Saturday, May 1, 2010

gardens, gardens, gardens

I am trying to grow a garden. I am seeding, watering, and hoping to see sprouts. I am worrying about too much rain. And not enough.

So here's a poem for gardens from Amy King:


Digging Potatoes, Sebago Maine


Summer squash and snap-beans gushed
all August, tomatoes in a steady splutter

through September. But by October's
last straggling days, almost everything

in the garden was stripped, picked,
decayed. A few dawdlers:

some forgotten carrots, ornate
with worm-trail tracery, parsley parched

a patchy faded beige.
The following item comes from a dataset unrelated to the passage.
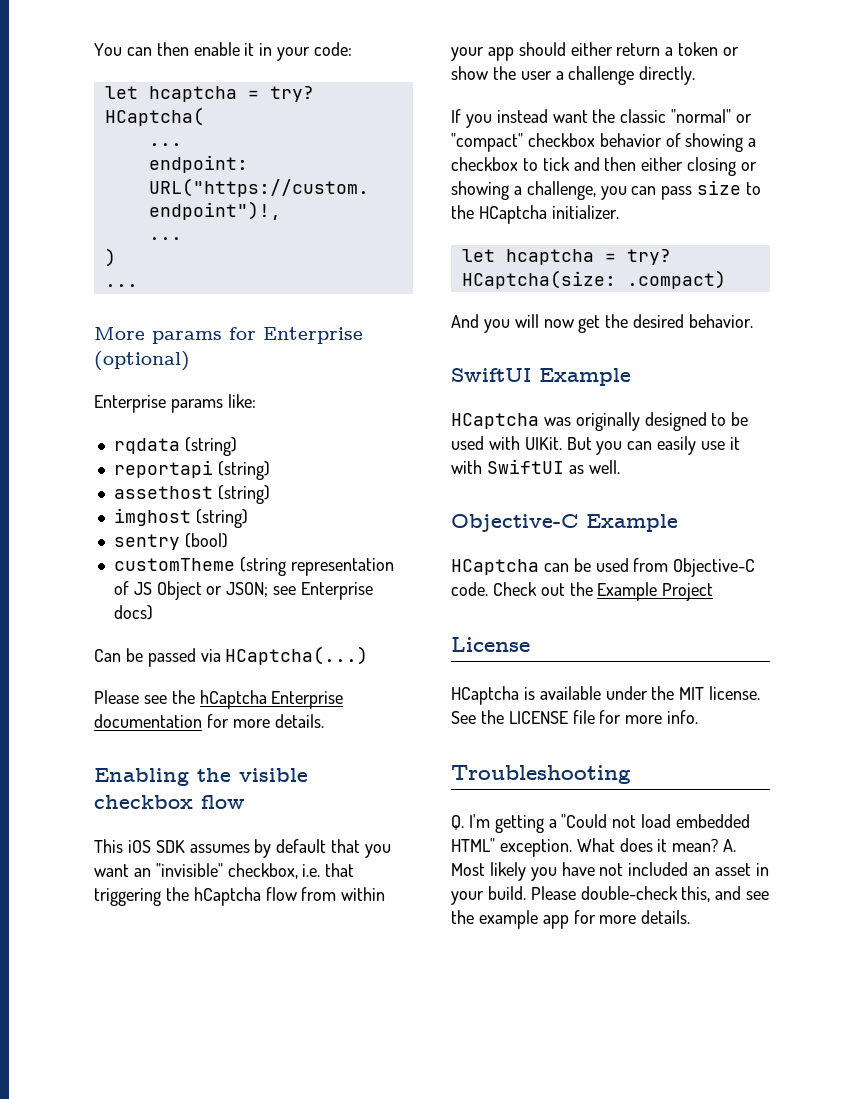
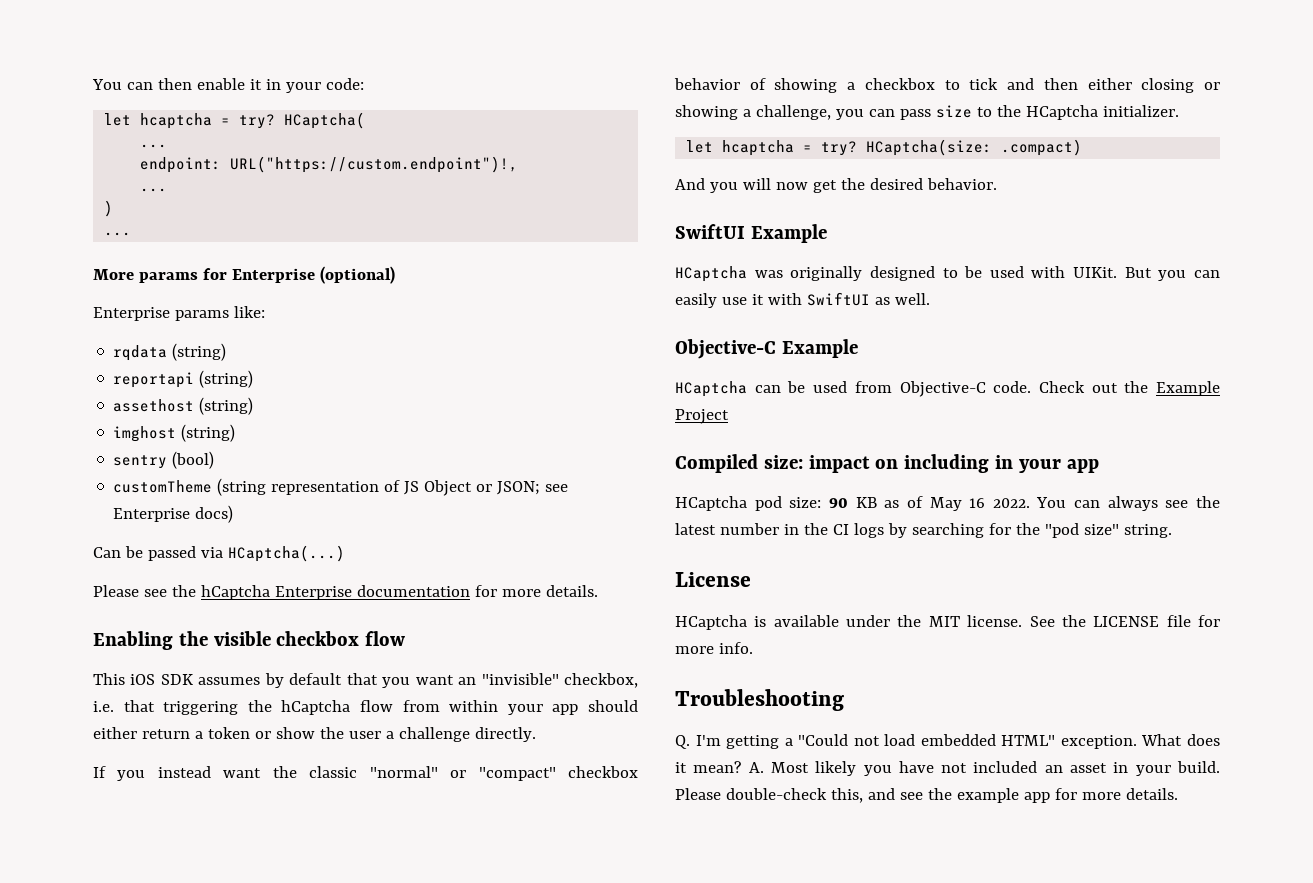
(714, 592) none -> [675,454,1099,473] [675,496,1220,511] [675,523,1172,538] // Compiled size: impact on including in your app // HCaptcha pod size: 90 KB as of May 16 2022. You can always see the latest number in the CI logs by searching for the "pod size" string.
The dead leaves
of potato plants, defeated and panting,

their shriveled dingy tongues
crumbling into the mud.
You have to guess where. The leaves migrate to trick you. Pretend you're sure, thrust the trowel straight in, hear the steel strike stone, hear the song of their collision—this land is littered with granite. Your blade emerges with a mob of them, tawny freckled knobs, an earthworm curling over one like a tentacle. I always want to clean them with my tongue, to taste in this dark mud, in its sparkled scatter of mica and stone chips, its soft genealogy of birch bark and fiddleheads, something
that means place, that says here,
with all its crags and sticky pines,

its silent stubborn brambles. This
is my wine tasting. It's there,

in the potatoes: a sharp slice with a different blade
imparts a little milky blood, and I can almost

smell it. Ferns furling. Barns rotting.
Even after baking, I can almost taste the grit.